On the funding winter, Kanwal said startups in India don't have much to worry about, but said it would be skewed towards correcting the effect of the heightened valuations from last year.


With an increase in the number of entrepreneurs building from urban and Tier II and III cities, India would need capital flowing into the ecosystem, Kanwal added.


“They (regulators) have made it very hard to invest in India by changing the laws,” Kanwal said, adding, “We had to split Inventus into an India arm, which became Athera Venture Partners and Inventus US, as it had become very hard to have one common fund.”


An alumnus of IIT Bombay, Kanwal has committed to invest Rs 20 crore to seed the Kanwal Rekhi Rural Entrepreneurship and Startup Center (KREST) as part of the social innovation hub run by Kakatiya Sandbox in Nizamabad, Telangana, to encourage rural entrepreneurship. 

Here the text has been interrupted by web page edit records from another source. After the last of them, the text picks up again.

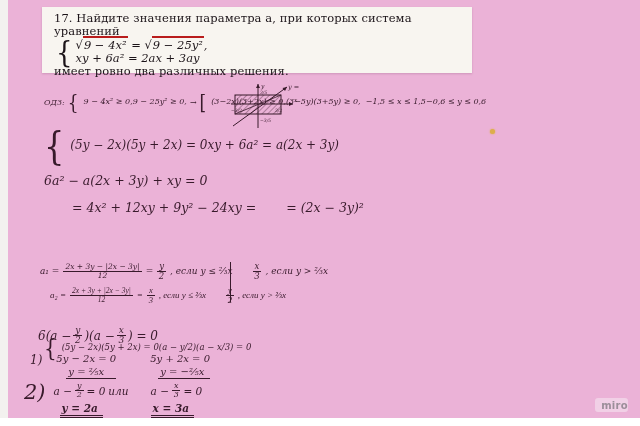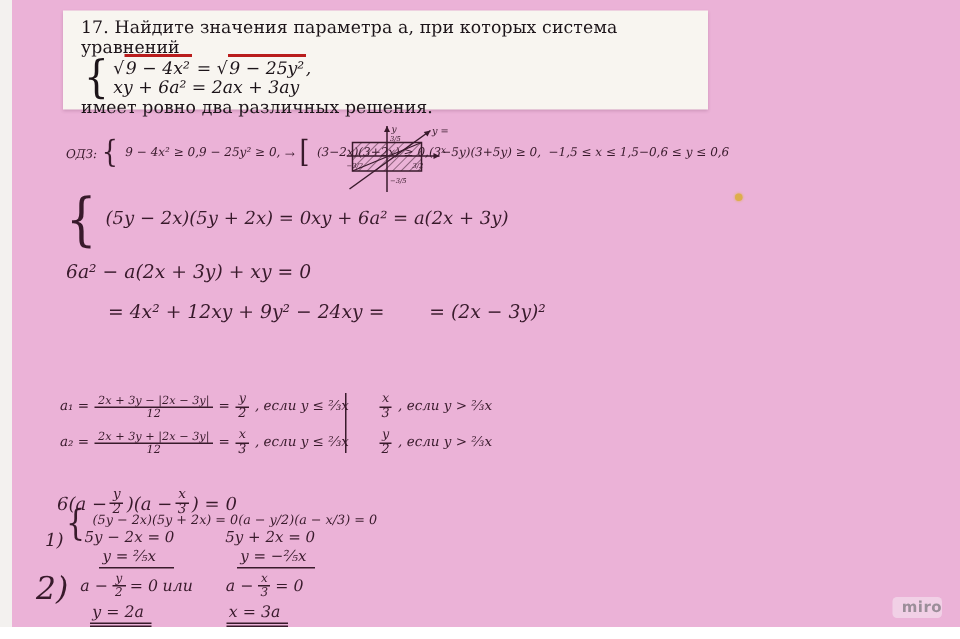--- a/index.html
+++ b/index.html
@@ -143,7 +143,7 @@
     <span>, если y &gt; ⅔x</span>
   </div>
 
-  <div class="hw inrow" style="left:40px;top:286px;font-size:9px;gap:4px;">
+  <div class="hw inrow" style="left:50px;top:286px;font-size:9px;gap:4px;font-family:Liberation Serif, serif;">
     <span>a₂ =</span>
     <span class="frac" style="font-size:7.5px;">
       <span class="num">2x + 3y + |2x − 3y|</span>

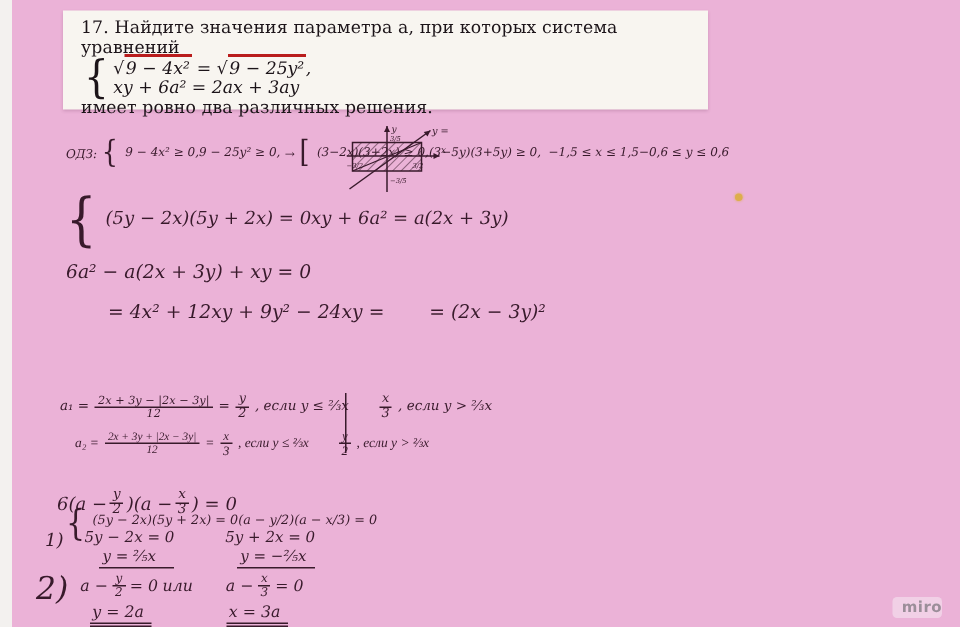--- a/index.html
+++ b/index.html
@@ -33,7 +33,7 @@
   .frac .num{border-bottom:1px solid #381a2b;padding:0 2px;}
   .inrow{display:inline-flex;align-items:center;gap:3px;}
   .u1{border-bottom:1.3px solid #381a2b;padding:0 6px 1px 2px;}
-  .u2{border-bottom:3px double #381a2b;padding:0 5px 1px 2px;}
+  .u2{border-bottom:3px double #381a2b;padding:0 5px 1px 2px;font-weight:bold;}
   .grp{display:inline-flex;flex-direction:column;gap:2px;}
   .vdivider{position:absolute;left:230px;top:262px;width:1.2px;height:40px;background:#381a2b;}
 

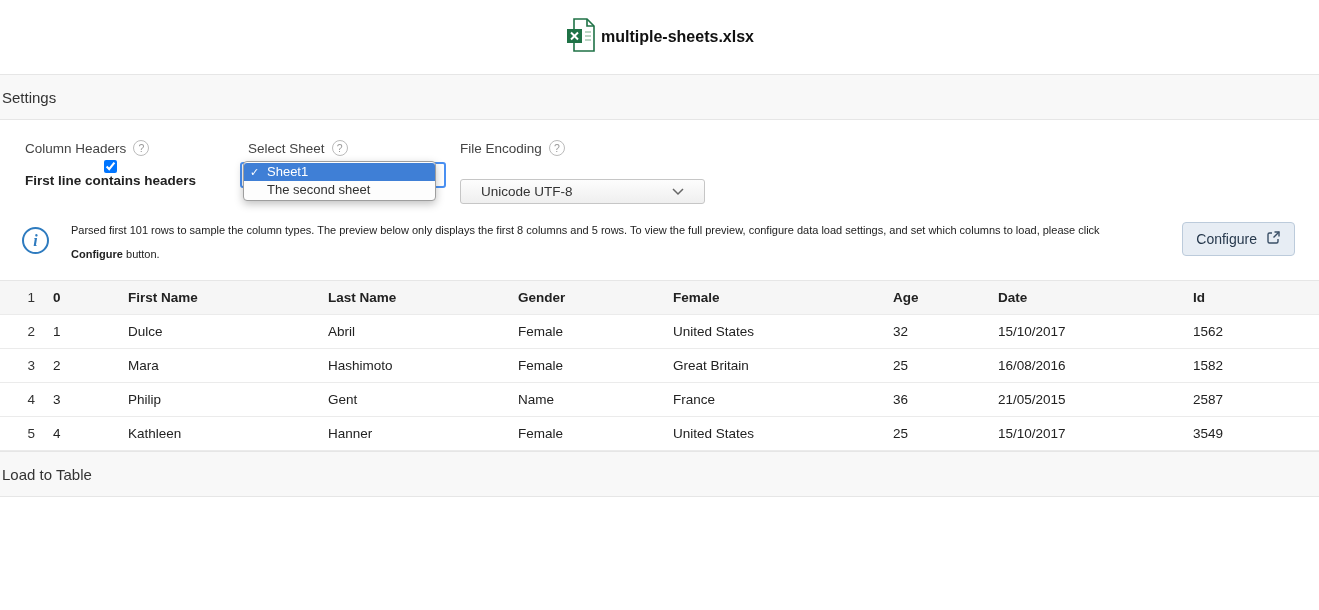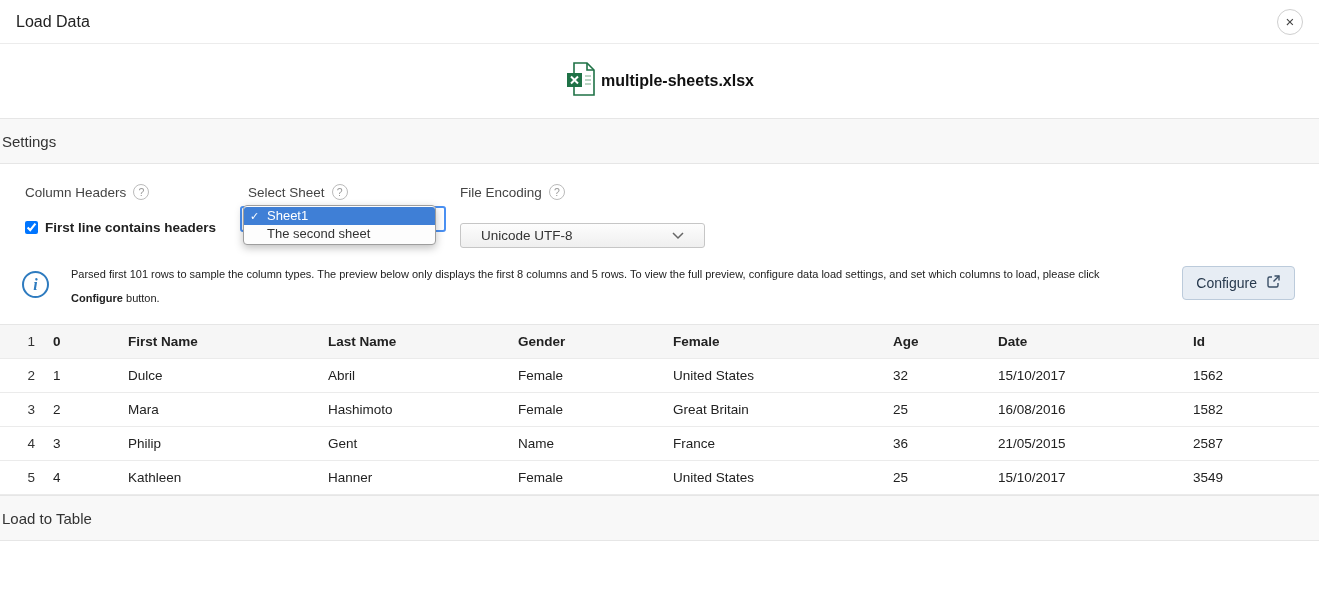--- a/index.html
+++ b/index.html
@@ -66,12 +66,6 @@
 
 <div class="dialog">
 
-  <div class="topbar">
-    <div class="dialog-title">Load Data</div>
-    <div class="close-btn">
-      <span>×</span>
-    </div>
-  </div>
 
   <div class="file-row">
     <span>

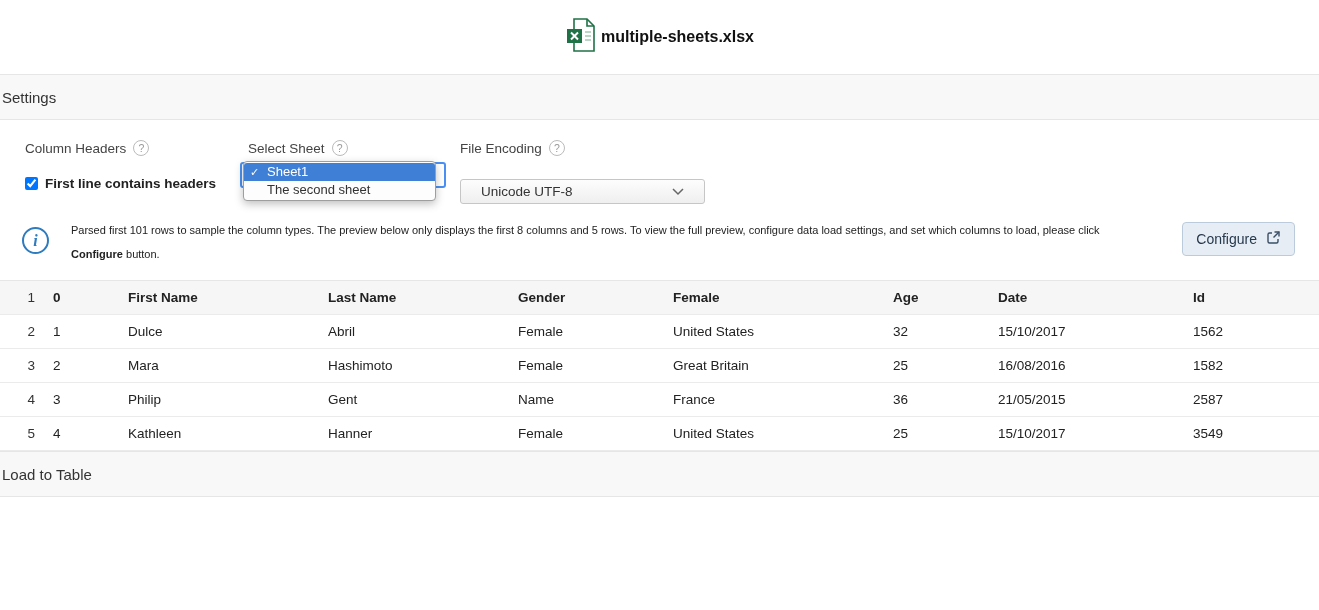--- a/index.html
+++ b/index.html
@@ -29,7 +29,7 @@
   .setting-label { font-size:13.5px; color:#444; display:flex; align-items:center; gap:7px; }
   .help-icon { width:16px; height:16px; border-radius:50%; border:1px solid #bbb; color:#999; font-size:10.5px;
     display:inline-flex; align-items:center; justify-content:center; cursor:pointer; }
-  .checkbox-row { margin-top:20px; display:flex; align-items:center; gap:7px; font-weight:bold; font-size:13.5px; color:#222; }
+  .checkbox-row { margin-top:4px; display:flex; align-items:center; font-weight:bold; font-size:13.5px; color:#222;flex-direction:column; }
   .checkbox-row input { width:13px; height:13px; }
 
   .sheet-focus { position:absolute; left:240px; top:42px; width:206px; height:26px; background:#fff;

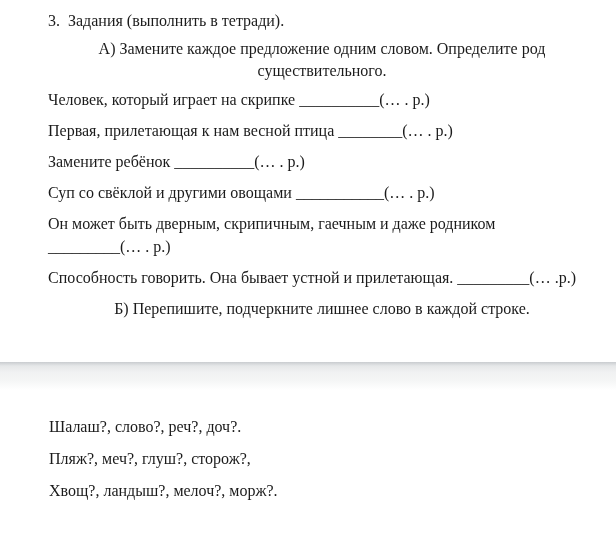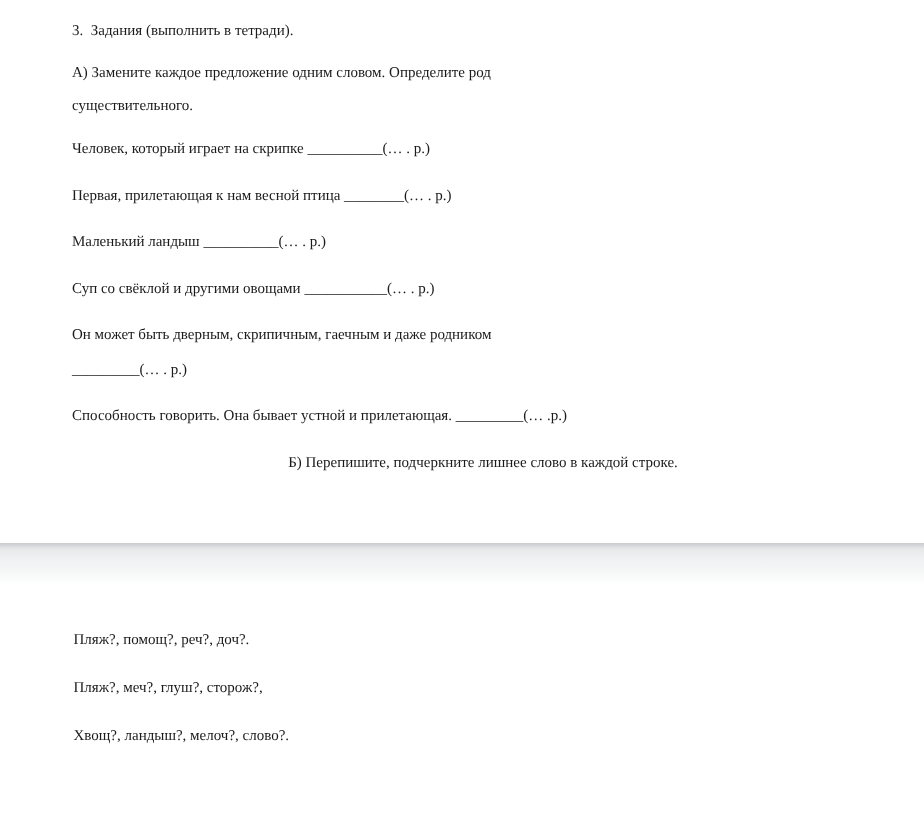--- a/index.html
+++ b/index.html
@@ -14,7 +14,7 @@
     background: #ffffff;
     overflow: hidden;
     font-family: "Liberation Serif", "DejaVu Serif", serif;
-    font-size: 10px;
+    font-size: 16px;
     color: #1b1b1b;
   }
   .page-content {

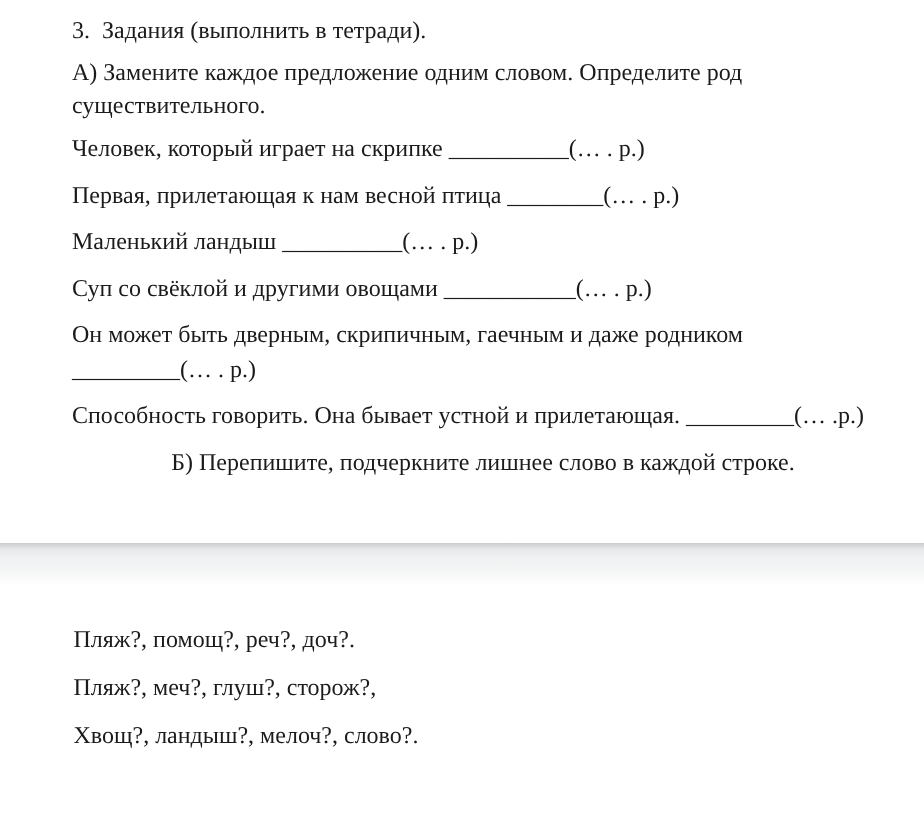--- a/index.html
+++ b/index.html
@@ -34,7 +34,7 @@
     margin-bottom: 7px;
   }
   .intro-para .line { line-height: 22px; }
-  .intro-para { margin-bottom: 6px; }
+  .intro-para { margin-bottom: 6px; text-align: center; }
 
   .task-block { margin-bottom: 8px; }
   .section-b-line { margin-top: 0; text-align: center; }

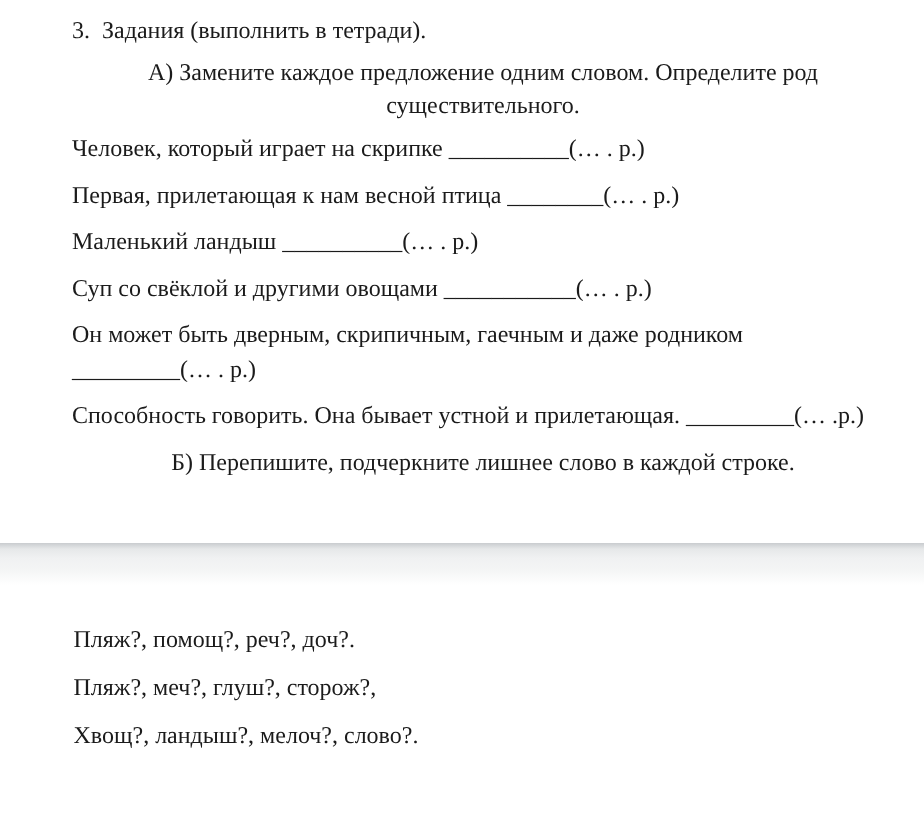--- a/index.html
+++ b/index.html
@@ -82,7 +82,7 @@
     </div>
 
     <div class="task-block">
-      <div class="line">Маленький ландыш __________(… . р.)</div>
+      <div class="line">Замените ребёнок __________(… . р.)</div>
     </div>
 
     <div class="task-block">

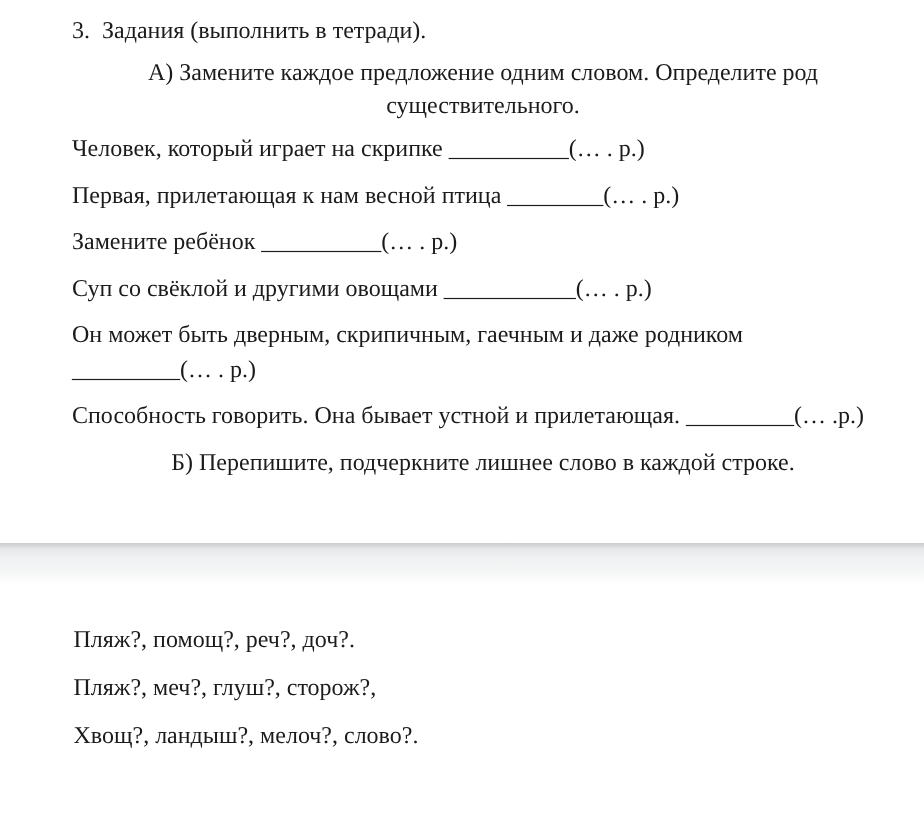--- a/index.html
+++ b/index.html
@@ -105,7 +105,7 @@
   <div class="page-break-band"></div>
 
   <div class="page-content page2-content">
-    <div class="word-row">Пляж?, помощ?, реч?, доч?.</div>
+    <div class="word-row">Шалаш?, слово?, реч?, доч?.</div>
     <div class="word-row">Пляж?, меч?, глуш?, сторож?,</div>
     <div class="word-row">Хвощ?, ландыш?, мелоч?, слово?.</div>
   </div>

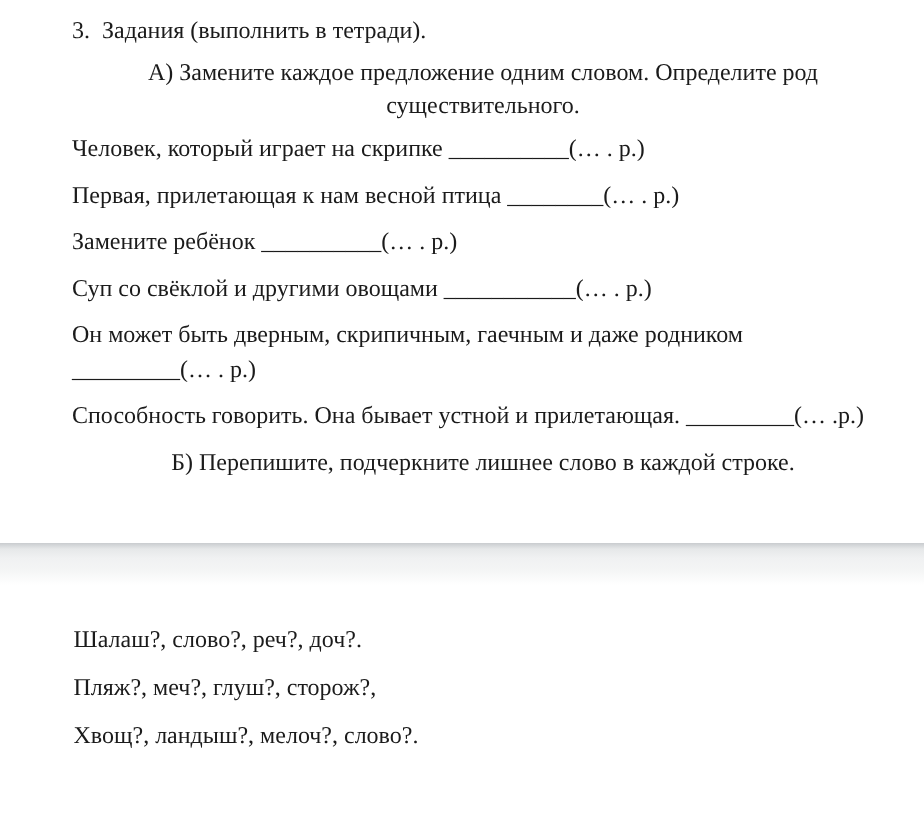--- a/index.html
+++ b/index.html
@@ -107,7 +107,7 @@
   <div class="page-content page2-content">
     <div class="word-row">Шалаш?, слово?, реч?, доч?.</div>
     <div class="word-row">Пляж?, меч?, глуш?, сторож?,</div>
-    <div class="word-row">Хвощ?, ландыш?, мелоч?, слово?.</div>
+    <div class="word-row">Хвощ?, ландыш?, мелоч?, морж?.</div>
   </div>
 
 </div>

Founded by Raju Reddy (Founder and former CEO of Sierra Atlantic) and Phanindra Sama (Founder of RedBus), the Kakatiya Sandbox is an extension of the Deshpande Foundation in Hubballi, Karnataka, and is modelled along similar lines. 


“We are bringing in the American way of doing things in India, where you create wealth, take care of your family, and then use your wealth to change the scenario,” Kanwal said.